What you should do: The expected answer is every line of the material that contains the word "padding".

Extracted records:
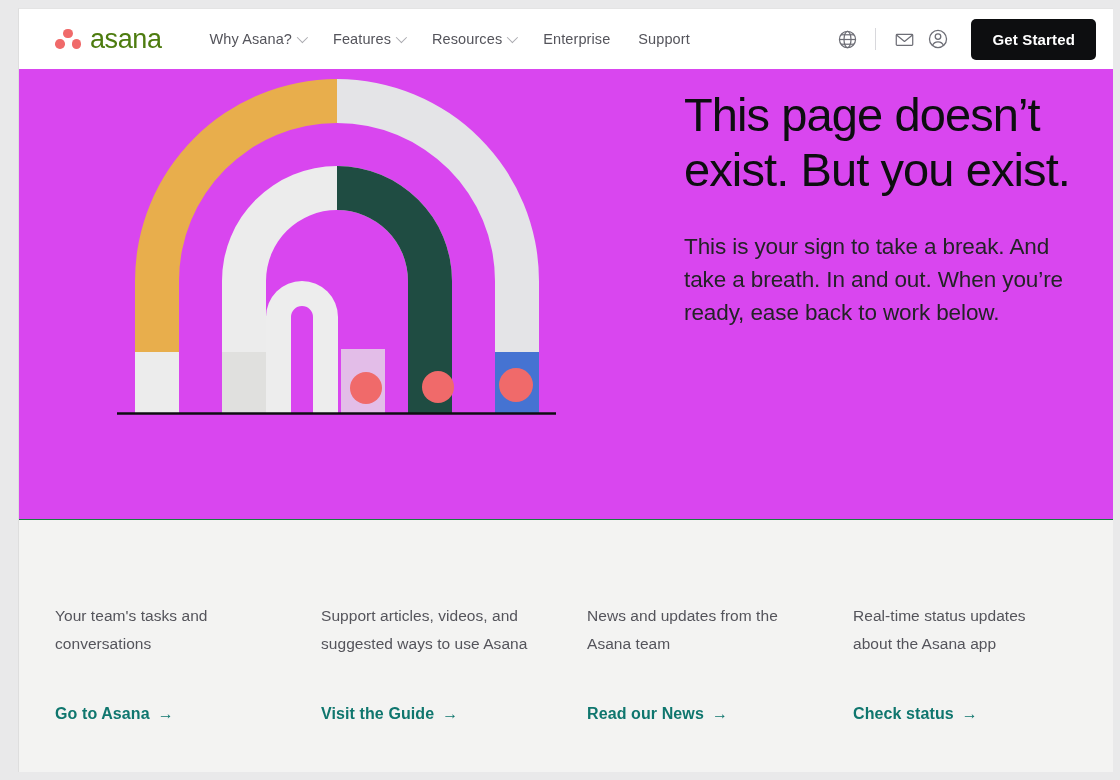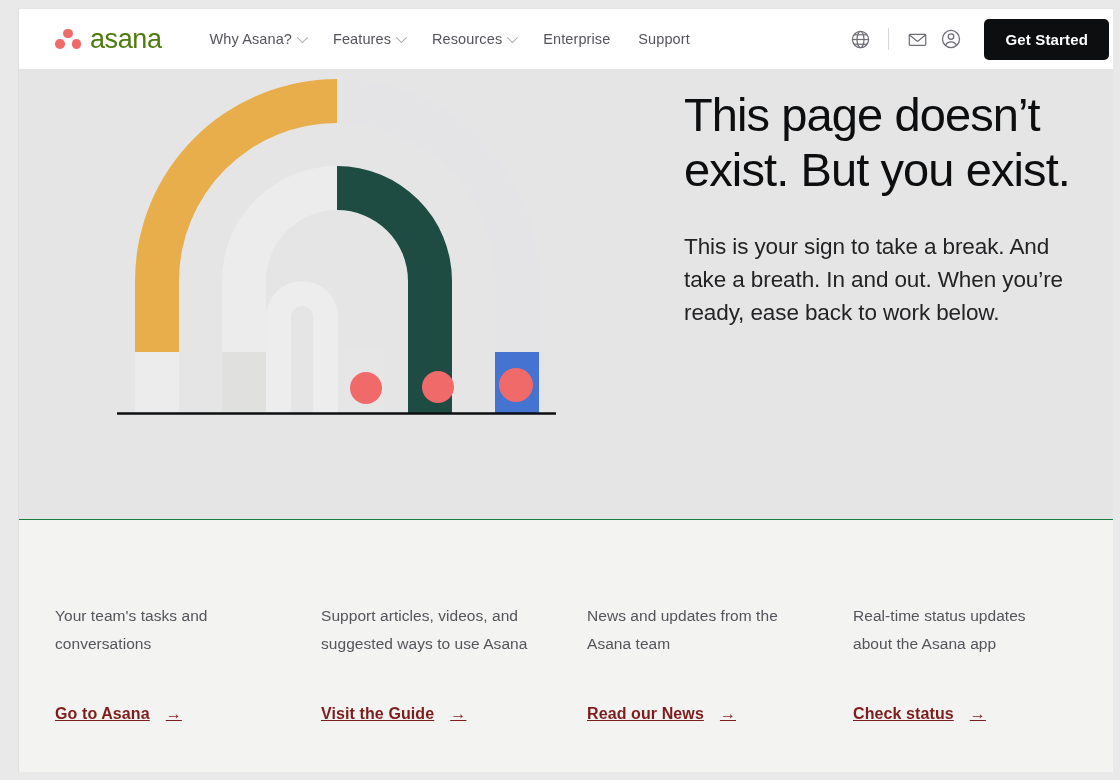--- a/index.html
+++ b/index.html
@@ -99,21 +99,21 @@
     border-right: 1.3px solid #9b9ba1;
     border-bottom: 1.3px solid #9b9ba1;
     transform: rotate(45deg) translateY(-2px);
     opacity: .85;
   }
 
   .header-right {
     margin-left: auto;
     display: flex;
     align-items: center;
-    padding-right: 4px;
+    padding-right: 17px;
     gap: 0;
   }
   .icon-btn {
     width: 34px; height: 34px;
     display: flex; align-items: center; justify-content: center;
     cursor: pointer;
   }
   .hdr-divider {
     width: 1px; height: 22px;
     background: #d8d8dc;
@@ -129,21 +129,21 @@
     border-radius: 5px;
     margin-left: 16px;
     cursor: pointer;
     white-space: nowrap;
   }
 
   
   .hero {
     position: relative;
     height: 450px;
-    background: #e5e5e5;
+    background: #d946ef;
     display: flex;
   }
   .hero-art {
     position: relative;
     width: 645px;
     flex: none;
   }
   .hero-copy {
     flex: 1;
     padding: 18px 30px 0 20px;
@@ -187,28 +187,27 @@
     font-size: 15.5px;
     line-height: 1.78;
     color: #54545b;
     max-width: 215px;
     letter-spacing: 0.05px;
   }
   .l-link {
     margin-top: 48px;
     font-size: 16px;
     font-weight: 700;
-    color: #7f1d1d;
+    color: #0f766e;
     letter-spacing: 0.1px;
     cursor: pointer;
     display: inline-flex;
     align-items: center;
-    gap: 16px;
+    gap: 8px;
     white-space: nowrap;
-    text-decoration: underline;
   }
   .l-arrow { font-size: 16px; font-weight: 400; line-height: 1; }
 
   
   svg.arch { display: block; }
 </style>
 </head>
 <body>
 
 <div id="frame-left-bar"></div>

--

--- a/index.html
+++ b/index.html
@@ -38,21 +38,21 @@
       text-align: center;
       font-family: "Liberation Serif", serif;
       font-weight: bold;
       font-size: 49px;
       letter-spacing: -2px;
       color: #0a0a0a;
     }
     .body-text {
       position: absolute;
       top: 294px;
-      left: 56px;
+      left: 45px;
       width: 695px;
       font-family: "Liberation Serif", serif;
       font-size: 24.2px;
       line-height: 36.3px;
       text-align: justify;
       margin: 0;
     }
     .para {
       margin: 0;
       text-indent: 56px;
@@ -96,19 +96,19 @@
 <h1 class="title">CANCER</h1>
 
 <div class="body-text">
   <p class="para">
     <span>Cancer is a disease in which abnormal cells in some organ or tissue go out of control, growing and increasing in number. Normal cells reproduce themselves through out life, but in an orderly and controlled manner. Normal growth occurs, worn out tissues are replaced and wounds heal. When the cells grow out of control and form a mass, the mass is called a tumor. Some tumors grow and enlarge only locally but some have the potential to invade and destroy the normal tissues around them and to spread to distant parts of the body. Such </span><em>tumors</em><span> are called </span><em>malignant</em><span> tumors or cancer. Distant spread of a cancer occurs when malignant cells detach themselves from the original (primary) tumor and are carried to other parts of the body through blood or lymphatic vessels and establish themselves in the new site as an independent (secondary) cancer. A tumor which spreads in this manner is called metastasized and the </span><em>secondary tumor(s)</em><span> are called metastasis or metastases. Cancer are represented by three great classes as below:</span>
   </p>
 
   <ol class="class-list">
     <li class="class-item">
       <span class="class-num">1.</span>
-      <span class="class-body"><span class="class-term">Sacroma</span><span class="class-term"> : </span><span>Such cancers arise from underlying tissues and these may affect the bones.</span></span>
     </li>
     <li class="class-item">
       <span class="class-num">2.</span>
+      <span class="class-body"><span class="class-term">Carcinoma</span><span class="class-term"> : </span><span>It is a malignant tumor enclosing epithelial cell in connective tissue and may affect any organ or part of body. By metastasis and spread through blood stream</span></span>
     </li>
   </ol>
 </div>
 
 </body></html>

Response:
-    padding-right: 4px;
+    padding-right: 17px;
     padding: 18px 30px 0 20px;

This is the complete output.